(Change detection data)
_____
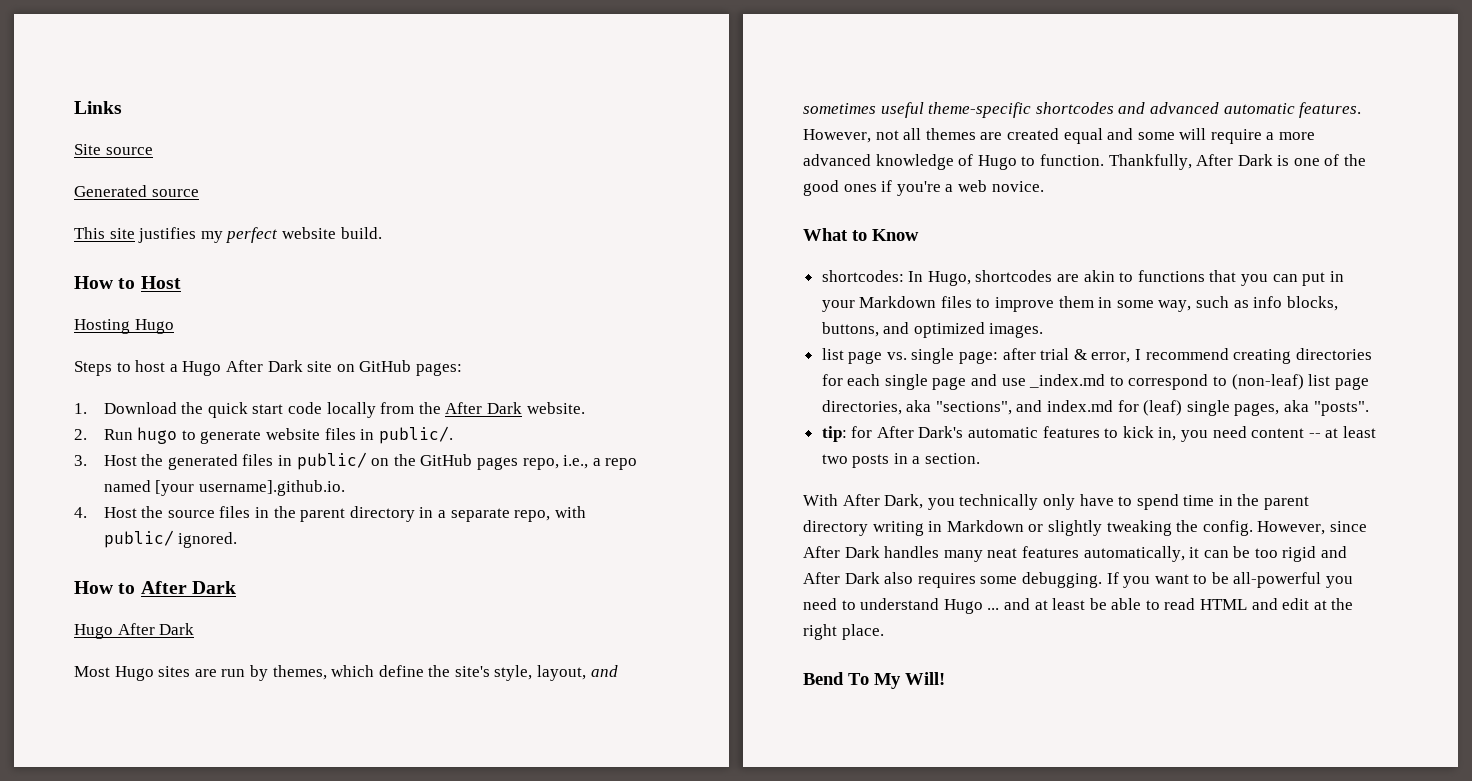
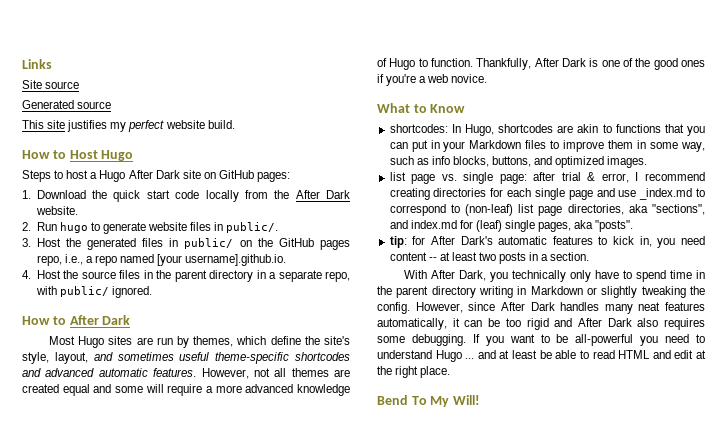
- How to Host
- Hosting Hugo
+ How to Host Hugo
  How to After Dark
- Hugo After Dark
_____
_Required work_
The expected answer is each line of the records above that includes the string "Hugo".

_Solution to the exercise_
- Hosting Hugo
+ How to Host Hugo
- Hugo After Dark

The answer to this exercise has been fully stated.